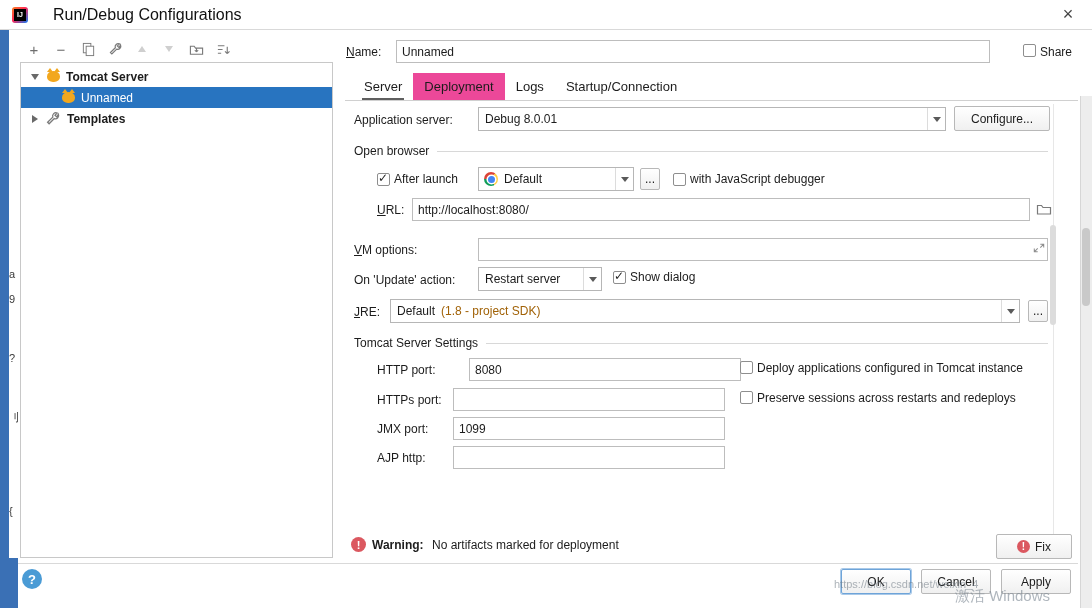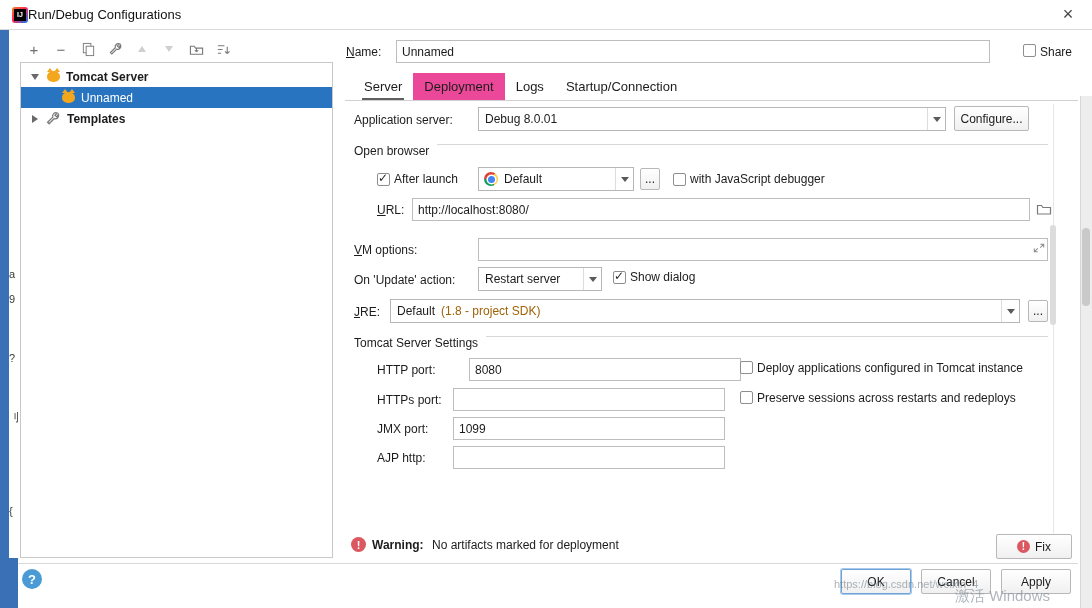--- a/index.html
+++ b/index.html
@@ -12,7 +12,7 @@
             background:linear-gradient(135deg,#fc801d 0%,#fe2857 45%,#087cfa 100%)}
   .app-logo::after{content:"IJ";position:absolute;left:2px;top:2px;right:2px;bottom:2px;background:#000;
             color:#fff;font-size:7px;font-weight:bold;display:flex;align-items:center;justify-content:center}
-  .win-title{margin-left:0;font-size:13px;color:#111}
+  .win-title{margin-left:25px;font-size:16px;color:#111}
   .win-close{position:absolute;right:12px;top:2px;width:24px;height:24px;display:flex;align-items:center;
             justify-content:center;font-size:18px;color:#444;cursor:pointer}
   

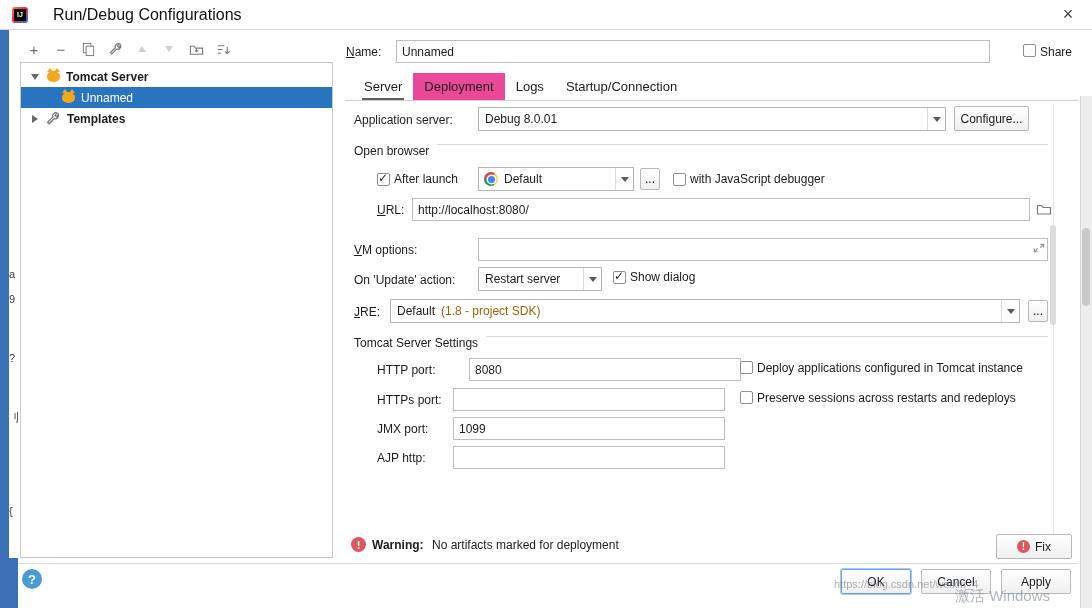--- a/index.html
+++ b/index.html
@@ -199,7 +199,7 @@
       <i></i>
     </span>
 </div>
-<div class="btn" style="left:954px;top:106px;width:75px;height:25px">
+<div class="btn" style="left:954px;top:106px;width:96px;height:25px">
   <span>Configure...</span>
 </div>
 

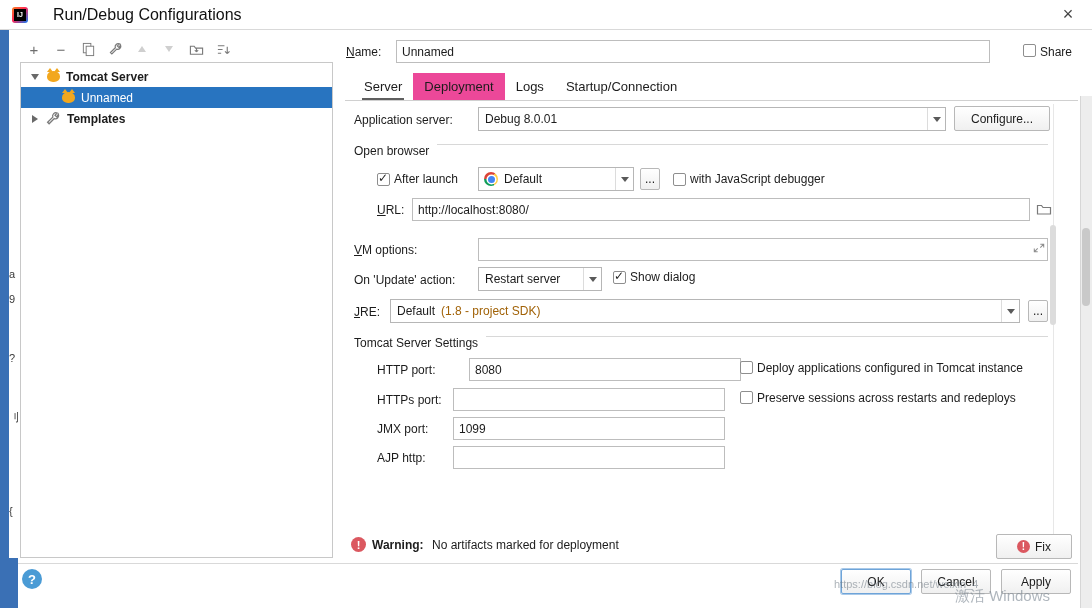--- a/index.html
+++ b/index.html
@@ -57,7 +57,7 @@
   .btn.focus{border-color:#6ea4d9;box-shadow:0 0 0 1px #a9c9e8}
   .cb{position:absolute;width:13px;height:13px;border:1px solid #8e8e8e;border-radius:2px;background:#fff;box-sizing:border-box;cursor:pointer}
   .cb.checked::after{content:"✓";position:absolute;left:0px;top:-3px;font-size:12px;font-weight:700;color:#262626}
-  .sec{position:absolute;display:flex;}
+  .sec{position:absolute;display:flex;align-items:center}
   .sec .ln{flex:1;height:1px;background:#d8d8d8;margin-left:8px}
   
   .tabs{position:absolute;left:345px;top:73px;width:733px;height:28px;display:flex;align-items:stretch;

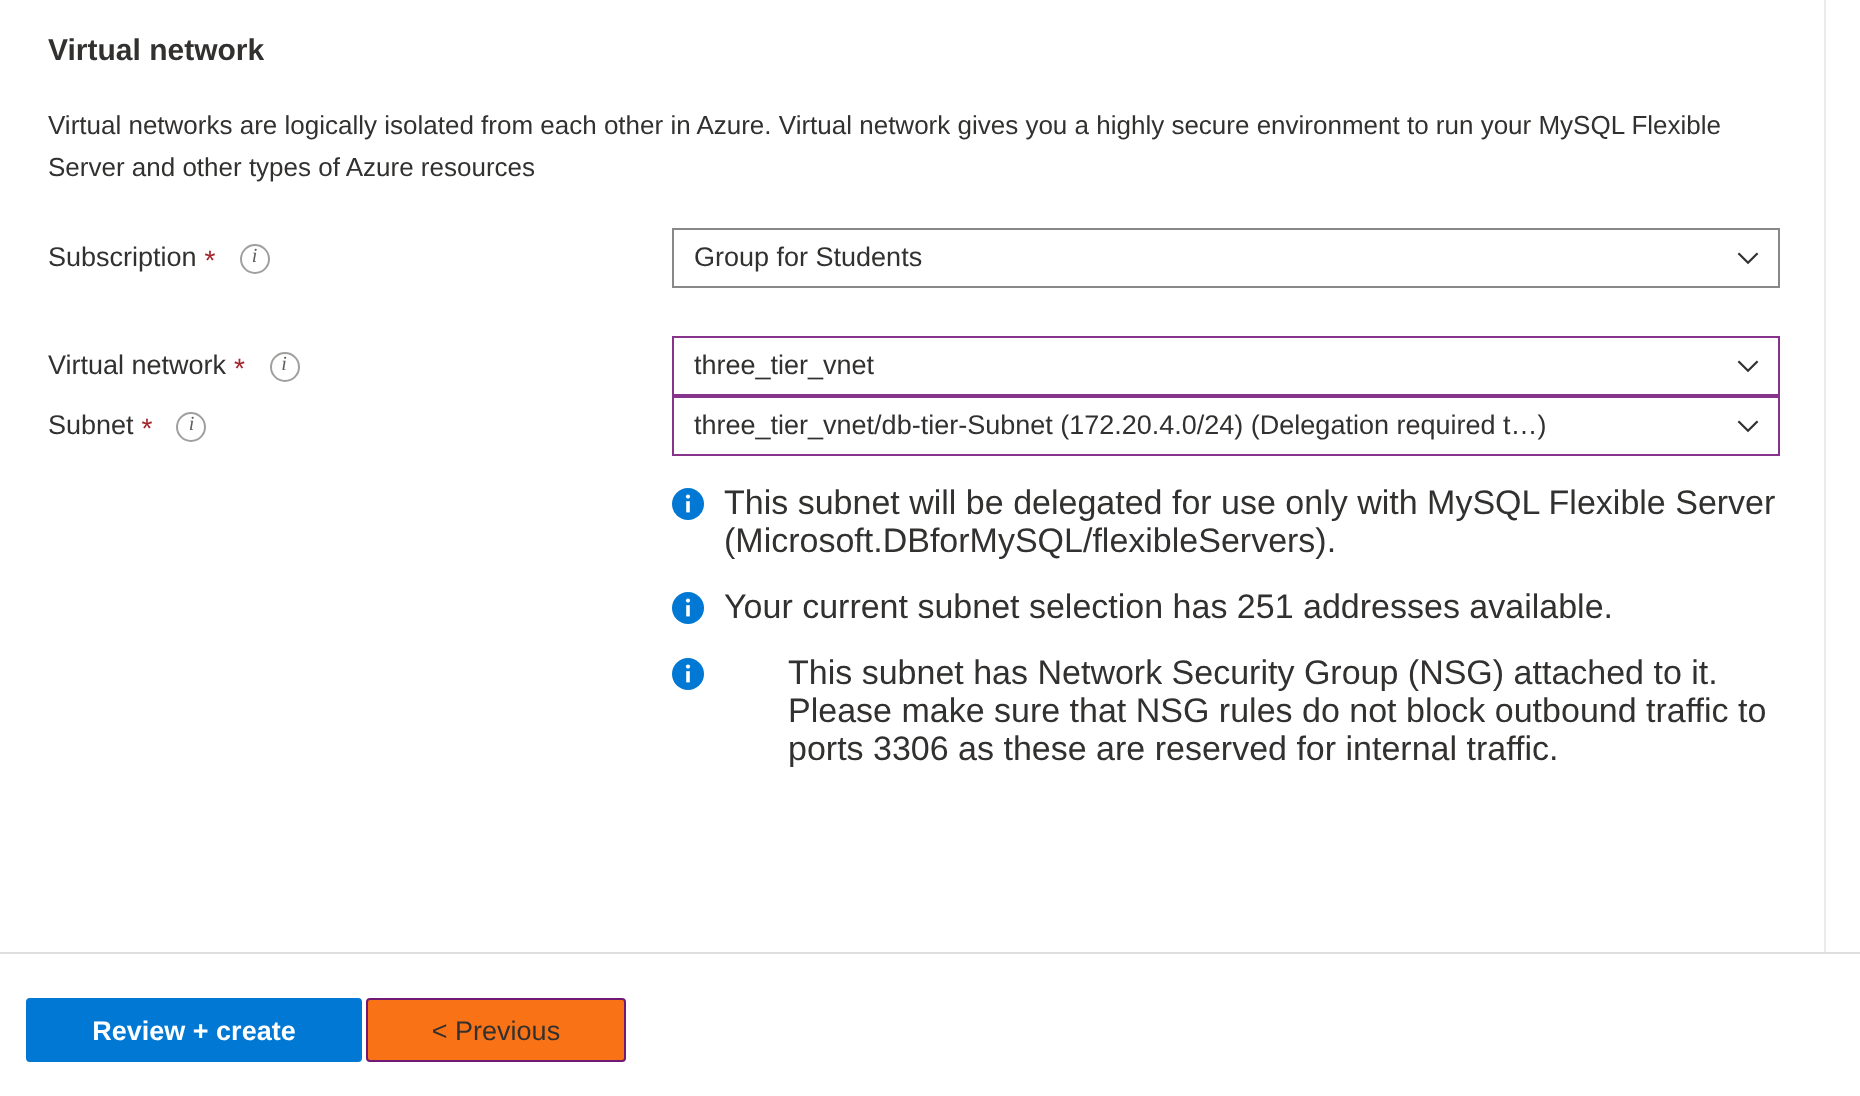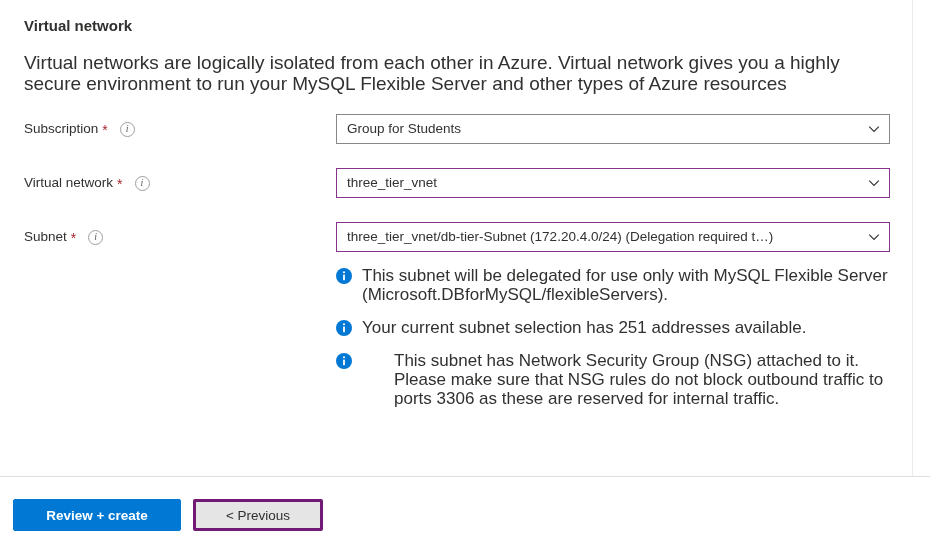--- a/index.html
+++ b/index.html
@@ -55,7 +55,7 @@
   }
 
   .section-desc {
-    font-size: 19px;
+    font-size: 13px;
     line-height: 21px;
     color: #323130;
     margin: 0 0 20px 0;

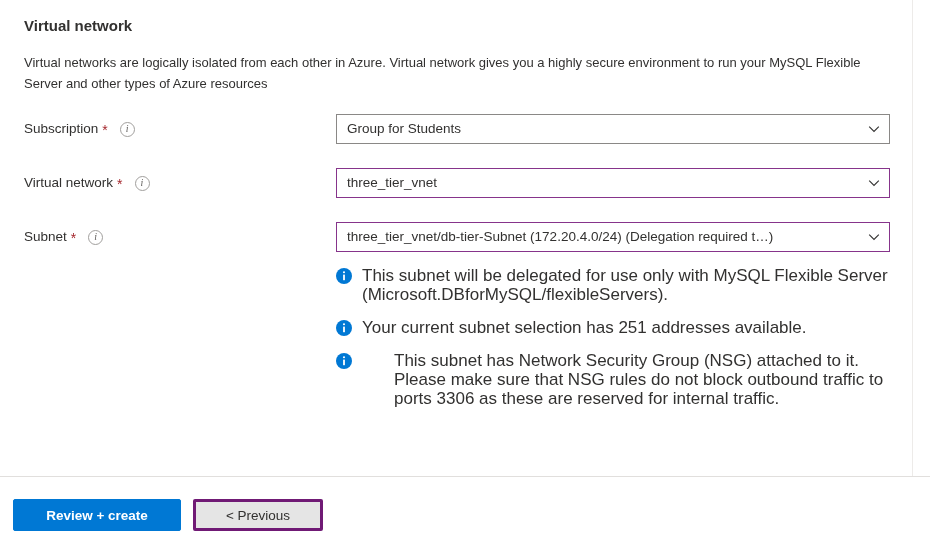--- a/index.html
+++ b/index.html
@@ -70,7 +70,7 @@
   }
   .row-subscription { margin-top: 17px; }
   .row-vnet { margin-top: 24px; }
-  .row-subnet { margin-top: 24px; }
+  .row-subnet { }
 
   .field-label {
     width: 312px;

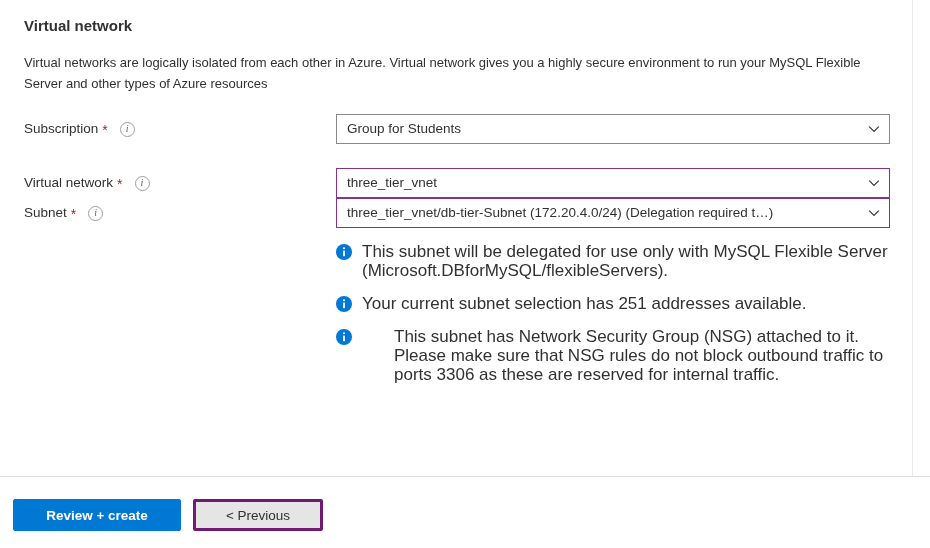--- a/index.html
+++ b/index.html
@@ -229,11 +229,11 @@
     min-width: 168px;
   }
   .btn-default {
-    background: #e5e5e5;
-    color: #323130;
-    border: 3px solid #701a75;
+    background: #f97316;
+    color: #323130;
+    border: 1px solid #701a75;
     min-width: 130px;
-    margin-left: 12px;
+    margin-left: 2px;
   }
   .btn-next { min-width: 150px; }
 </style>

·····

Work item:
Could you repeat the entries word for word, skipping the pictures they contain?

Exercise solution:
--- a/index.html
+++ b/index.html
@@ -12,7 +12,7 @@
             background:linear-gradient(135deg,#fc801d 0%,#fe2857 45%,#087cfa 100%)}
   .app-logo::after{content:"IJ";position:absolute;left:2px;top:2px;right:2px;bottom:2px;background:#000;
             color:#fff;font-size:7px;font-weight:bold;display:flex;align-items:center;justify-content:center}
-  .win-title{margin-left:0;font-size:13px;color:#111}
+  .win-title{margin-left:25px;font-size:16px;color:#111}
   .win-close{position:absolute;right:12px;top:2px;width:24px;height:24px;display:flex;align-items:center;
             justify-content:center;font-size:18px;color:#444;cursor:pointer}
   

--- a/index.html
+++ b/index.html
@@ -199,7 +199,7 @@
       <i></i>
     </span>
 </div>
-<div class="btn" style="left:954px;top:106px;width:75px;height:25px">
+<div class="btn" style="left:954px;top:106px;width:96px;height:25px">
   <span>Configure...</span>
 </div>
 

--- a/index.html
+++ b/index.html
@@ -57,7 +57,7 @@
   .btn.focus{border-color:#6ea4d9;box-shadow:0 0 0 1px #a9c9e8}
   .cb{position:absolute;width:13px;height:13px;border:1px solid #8e8e8e;border-radius:2px;background:#fff;box-sizing:border-box;cursor:pointer}
   .cb.checked::after{content:"✓";position:absolute;left:0px;top:-3px;font-size:12px;font-weight:700;color:#262626}
-  .sec{position:absolute;display:flex;}
+  .sec{position:absolute;display:flex;align-items:center}
   .sec .ln{flex:1;height:1px;background:#d8d8d8;margin-left:8px}
   
   .tabs{position:absolute;left:345px;top:73px;width:733px;height:28px;display:flex;align-items:stretch;

--- a/index.html
+++ b/index.html
@@ -55,7 +55,7 @@
   }
 
   .section-desc {
-    font-size: 19px;
+    font-size: 13px;
     line-height: 21px;
     color: #323130;
     margin: 0 0 20px 0;

--- a/index.html
+++ b/index.html
@@ -70,7 +70,7 @@
   }
   .row-subscription { margin-top: 17px; }
   .row-vnet { margin-top: 24px; }
-  .row-subnet { margin-top: 24px; }
+  .row-subnet { }
 
   .field-label {
     width: 312px;

--- a/index.html
+++ b/index.html
@@ -229,11 +229,11 @@
     min-width: 168px;
   }
   .btn-default {
-    background: #e5e5e5;
-    color: #323130;
-    border: 3px solid #701a75;
+    background: #f97316;
+    color: #323130;
+    border: 1px solid #701a75;
     min-width: 130px;
-    margin-left: 12px;
+    margin-left: 2px;
   }
   .btn-next { min-width: 150px; }
 </style>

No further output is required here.